Myth 8: “Tuning GC Flags Guarantees Performance Gains”
Reality:
Over-tuning without benchmarks can hurt performance. Defaults in Java 11+ are optimized for most workloads.
Best Practice: Tune only after observing real-world metrics.
Myth 9: “Microservices Don’t Need GC Tuning”
Reality:
Microservices often run with small heaps, making GC more frequent and impactful. Tuning is often more critical than in monoliths.
Myth 10: “PermGen Still Causes OOMs”
Reality:
PermGen was removed in Java 8, replaced by Metaspace. If you see PermGen OOMs, you’re running outdated Java versions.
Case Study: Banking Microservice
- Developers increased heap size from 2GB to 8GB expecting fewer GCs.
- Result: Pauses increased from 100ms → 1s.
- Fix: Right-sized heap at 4GB, switched to G1 GC, tuned pause targets with
-XX:MaxGCPauseMillis=200
.
JVM Version Tracker
- Java 8: G1 optional, CMS popular.
- Java 11: G1 default, ZGC introduced.
- Java 17: ZGC & Shenandoah production-ready.
- Java 21+: NUMA-aware GC, Lilliput small object headers.
Conclusion & Key Takeaways
- JVM and GC myths persist because of outdated knowledge.
- Modern collectors (G1, ZGC, Shenandoah) make latency predictable.

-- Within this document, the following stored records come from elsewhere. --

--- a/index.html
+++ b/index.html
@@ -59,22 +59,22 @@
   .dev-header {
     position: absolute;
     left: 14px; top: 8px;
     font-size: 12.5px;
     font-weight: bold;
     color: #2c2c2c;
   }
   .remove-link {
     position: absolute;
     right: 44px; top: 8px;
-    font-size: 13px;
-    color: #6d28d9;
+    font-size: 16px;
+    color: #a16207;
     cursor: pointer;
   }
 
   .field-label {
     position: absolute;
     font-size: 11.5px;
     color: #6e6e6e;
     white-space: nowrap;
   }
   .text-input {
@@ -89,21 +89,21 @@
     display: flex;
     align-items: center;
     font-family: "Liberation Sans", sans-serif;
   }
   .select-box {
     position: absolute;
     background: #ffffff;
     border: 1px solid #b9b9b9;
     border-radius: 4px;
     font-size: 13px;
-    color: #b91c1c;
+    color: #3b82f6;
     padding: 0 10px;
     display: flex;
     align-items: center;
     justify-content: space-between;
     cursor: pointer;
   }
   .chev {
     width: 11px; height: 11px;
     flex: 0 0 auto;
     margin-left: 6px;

- Heap size and flags must be tuned with metrics-driven benchmarks.
- Always test tuning changes under production-like load.
FAQ
1. What is the JVM memory model and why does it matter?

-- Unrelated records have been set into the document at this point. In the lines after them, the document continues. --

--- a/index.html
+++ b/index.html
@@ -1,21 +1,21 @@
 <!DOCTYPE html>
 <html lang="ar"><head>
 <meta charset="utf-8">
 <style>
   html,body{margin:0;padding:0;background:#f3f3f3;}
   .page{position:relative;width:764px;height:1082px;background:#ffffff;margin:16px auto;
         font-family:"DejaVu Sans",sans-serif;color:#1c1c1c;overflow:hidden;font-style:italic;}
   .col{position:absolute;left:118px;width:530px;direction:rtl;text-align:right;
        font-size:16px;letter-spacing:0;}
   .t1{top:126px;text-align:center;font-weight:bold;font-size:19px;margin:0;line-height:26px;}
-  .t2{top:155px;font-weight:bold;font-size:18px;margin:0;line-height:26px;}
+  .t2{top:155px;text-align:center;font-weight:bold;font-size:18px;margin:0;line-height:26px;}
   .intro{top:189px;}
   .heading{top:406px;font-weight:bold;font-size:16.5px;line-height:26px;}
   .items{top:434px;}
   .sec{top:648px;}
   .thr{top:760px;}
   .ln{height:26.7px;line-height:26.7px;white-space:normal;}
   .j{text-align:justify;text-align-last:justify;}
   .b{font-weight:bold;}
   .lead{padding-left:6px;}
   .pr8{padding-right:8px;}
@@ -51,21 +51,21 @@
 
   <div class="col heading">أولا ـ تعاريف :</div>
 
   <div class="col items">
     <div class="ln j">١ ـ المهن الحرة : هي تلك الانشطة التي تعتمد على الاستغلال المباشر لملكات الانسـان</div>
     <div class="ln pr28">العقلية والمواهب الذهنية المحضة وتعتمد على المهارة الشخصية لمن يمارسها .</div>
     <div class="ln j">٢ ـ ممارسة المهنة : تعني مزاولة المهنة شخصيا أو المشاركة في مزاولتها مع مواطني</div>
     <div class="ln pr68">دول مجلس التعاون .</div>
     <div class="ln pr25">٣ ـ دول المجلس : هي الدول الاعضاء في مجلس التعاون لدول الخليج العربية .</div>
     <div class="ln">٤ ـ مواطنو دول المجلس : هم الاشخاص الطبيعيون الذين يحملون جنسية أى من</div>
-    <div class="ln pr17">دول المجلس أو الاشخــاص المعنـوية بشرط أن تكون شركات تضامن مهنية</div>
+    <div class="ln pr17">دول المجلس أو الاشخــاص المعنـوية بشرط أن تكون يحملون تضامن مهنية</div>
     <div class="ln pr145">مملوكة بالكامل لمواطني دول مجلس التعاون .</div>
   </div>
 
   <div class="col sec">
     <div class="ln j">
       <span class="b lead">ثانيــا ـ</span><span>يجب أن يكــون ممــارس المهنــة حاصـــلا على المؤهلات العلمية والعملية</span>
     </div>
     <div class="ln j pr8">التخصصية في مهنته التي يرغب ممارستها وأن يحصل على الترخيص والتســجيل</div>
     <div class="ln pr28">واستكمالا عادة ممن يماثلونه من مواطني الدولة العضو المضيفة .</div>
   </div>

It defines visibility and ordering rules for threads, impacting GC efficiency.
2. How does G1 GC differ from CMS?
G1 uses region-based compaction; CMS suffered from fragmentation.
3. When should I use ZGC or Shenandoah?
For apps with strict latency requirements (<10ms pauses).
4. What are JVM safepoints and why do they matter?
Safepoints pause threads for GC, JIT, or class redefinition; tuning reduces their frequency.
5. How do I solve OutOfMemoryError in production?
Collect heap dumps, analyze with MAT/VisualVM, fix leaks, and resize memory.
6. What are the trade-offs of throughput vs latency tuning?
Throughput favors batch jobs; latency tuning ensures responsive APIs.
7. How do I read and interpret GC logs?
Look at pause times, allocation rates, and promotion failures.
8. How does JIT compilation optimize performance?
By inlining, eliminating redundant allocations, and reducing method dispatch cost.
9. What’s the future of GC in Java (Project Lilliput)?
Reduced object headers, improved memory efficiency, and faster GC.
10. How does GC differ in microservices/cloud vs monoliths?
Microservices need smaller, tuned heaps for predictable latency; monoliths prioritize throughput.